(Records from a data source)
>>>
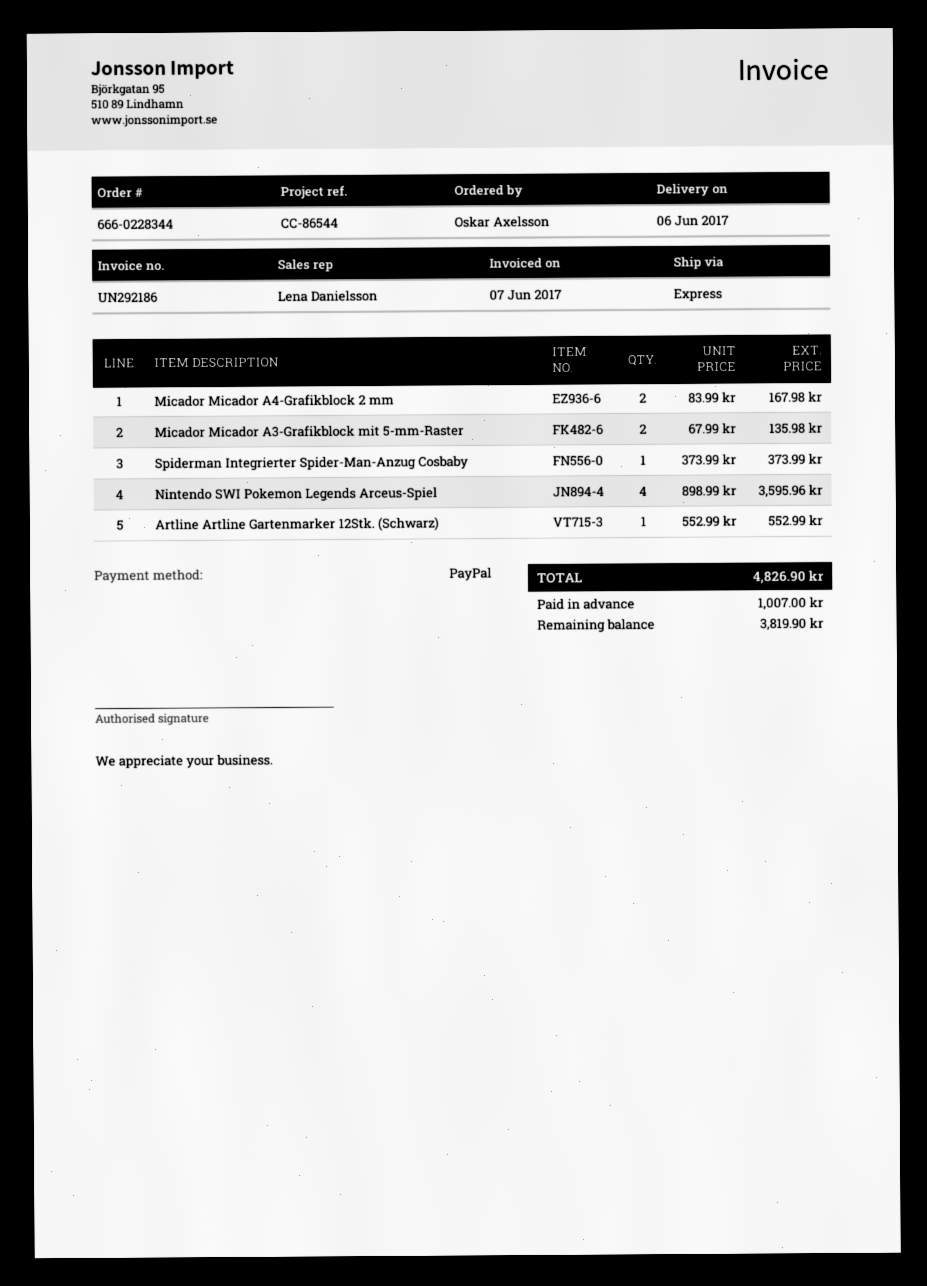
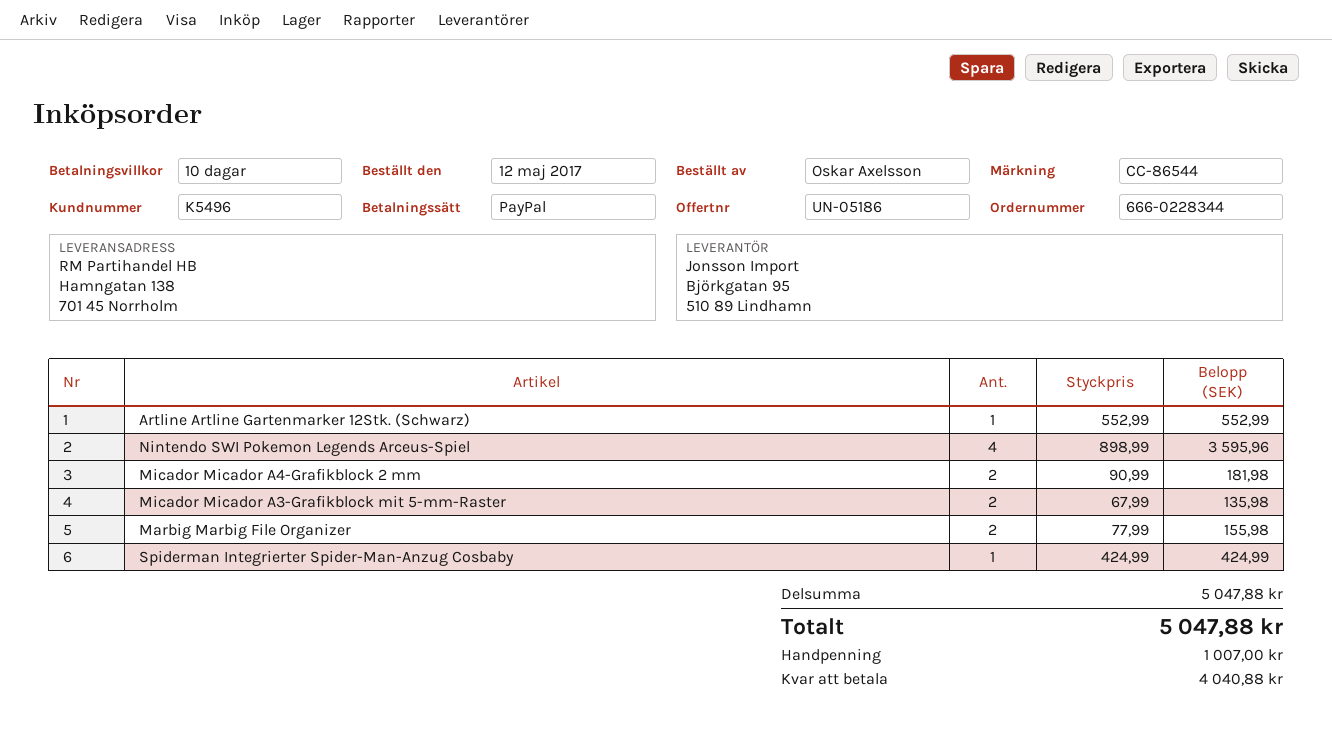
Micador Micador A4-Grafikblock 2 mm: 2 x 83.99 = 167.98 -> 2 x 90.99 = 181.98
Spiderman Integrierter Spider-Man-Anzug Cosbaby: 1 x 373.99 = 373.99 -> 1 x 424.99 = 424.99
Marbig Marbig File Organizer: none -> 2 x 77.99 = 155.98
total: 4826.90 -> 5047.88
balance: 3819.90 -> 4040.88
<<<
## WORK ORDER:
Retype, exactly as shown, the lines from the one with "Marbig Marbig File" through the end of the records.

## EXERCISE RESPONSE:
Marbig Marbig File Organizer: none -> 2 x 77.99 = 155.98
total: 4826.90 -> 5047.88
balance: 3819.90 -> 4040.88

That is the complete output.